Il nous paraît nécessaire de muscler la procédure d’avis devant nos chambres parlementaires, afin de s’assurer de la qualité des candidatures proposées aux fonctions déterminantes pour les droits et libertés de nos concitoyens et pour le bon fonctionnement de notre économie. Il s’agit de garantir que cette confirmation ne soit pas perçue comme une simple formalité par les personnes nommées, au point que certaines démissionnent parfois de leurs précédentes fonctions avant même d’avoir entendu l’avis des parlementaires !

Les textes sont assez laconiques. L’article 13 de la Constitution édicte seulement les règles de majorité avec une majorité de blocage de trois cinquièmes, ce que nous avons toujours contesté. L’article 5 de l’ordonnance de 1958 prévoit par ailleurs que le scrutin doit être dépouillé simultanément dans les assemblées. Faute de précision supplémentaire, c’est le Conseil d’État qui décide, comme lors du contentieux qui a opposé le président du Sénat et le Gouvernement en 2017 à propos de la Commission de contrôle du découpage électoral.

Nous sommes donc favorables à une codification et à un renforcement des règles relatives à de tels avis.

Or, compte tenu de problématiques déjà soulevées à maintes reprises, liées à la mobilité des hauts fonctionnaires, nous souhaiterions pour commencer inscrire dans la loi organique que l’audition conduite dans les chambres doit permettre de lever les risques du cumul ou de conflits d’activité, afin que les personnes nommées se dédient pleinement à leurs nouvelles fonctions, sans risque de conflit d’intérêts.

M. le président. Quel est l’avis de la commission ?

M. Yves Détraigne, rapporteur. Les emplois soumis au cinquième alinéa de l’article 13 de la Constitution sont très divers. Il est difficile d’en déceler l’ossature.

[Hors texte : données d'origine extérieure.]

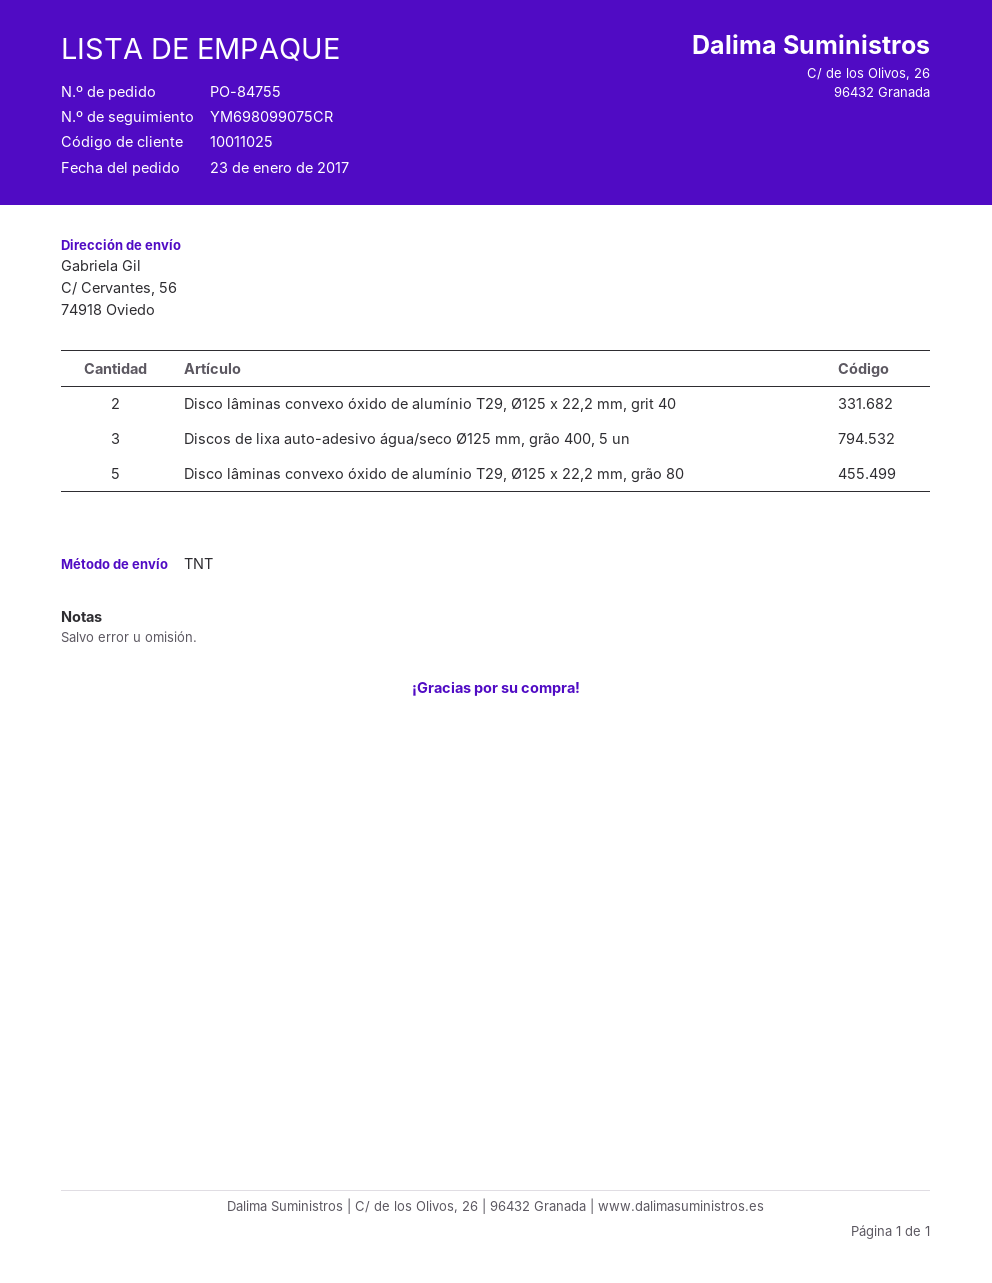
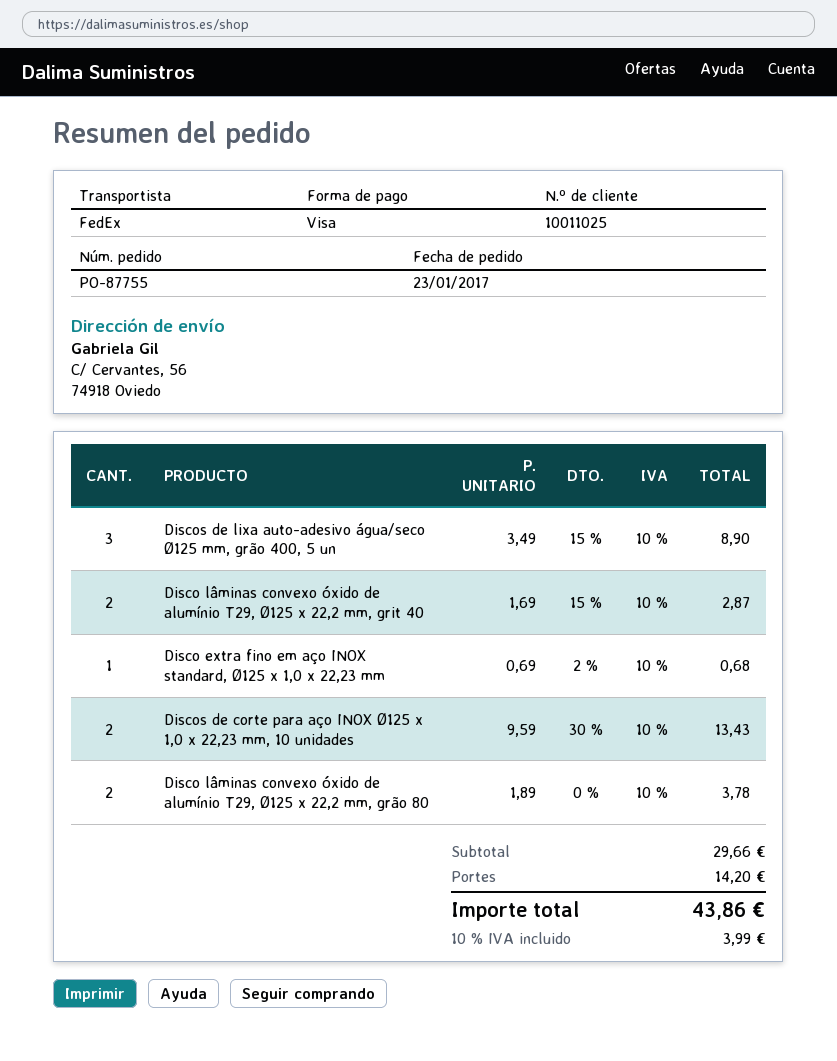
order number: PO-84755 -> PO-87755
shipping method: TNT -> FedEx
Disco lâminas convexo óxido de alumínio T29, Ø125 x 22,2 mm, grão 80: 5 -> 2
Disco extra fino em aço INOX standard, Ø125 x 1,0 x 22,23 mm: none -> 1
Discos de corte para aço INOX Ø125 x 1,0 x 22,23 mm, 10 unidades: none -> 2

Certaines fonctions ne justifient pas la création d’un emploi à temps plein. Je pense par exemple à la présidence du Haut Conseil des biotechnologies ou à celle de la Commission de contrôle du découpage électoral, qui ne s’est plus réunie depuis 2009.

Par ailleurs, l’amendement est partiellement satisfait par le statut général des autorités administratives indépendantes, qui prévoit que les fonctions les plus importantes sont exercées à temps plein, à l’instar de la présidence de l’Autorité de régulation des communications électroniques, des postes et de la distribution de la presse, l’Arcep.

En outre, les commissions reçoivent déjà le CV des candidats pressentis. Il n’y a pas besoin de l’inscrire dans la loi ; cela fonctionne déjà.

Enfin, le dispositif qu’il est proposé d’introduire dans le texte relève de la loi ordinaire, et non de la loi organique.

Pour toutes ces raisons, la commission sollicite le retrait de cet amendement. À défaut, l’avis serait défavorable.

M. le président. Quel est l’avis du Gouvernement ?

M. Cédric O, secrétaire dÉtat. Comme M. le rapporteur l’a souligné, il serait excessif de prévoir systématiquement un emploi à temps plein – dans certains cas, ce ne serait pas justifié –, et les commissions reçoivent déjà le CV des personnes concernées. Il paraîtrait donc superfétatoire de prévoir la communication de leur poste précédent.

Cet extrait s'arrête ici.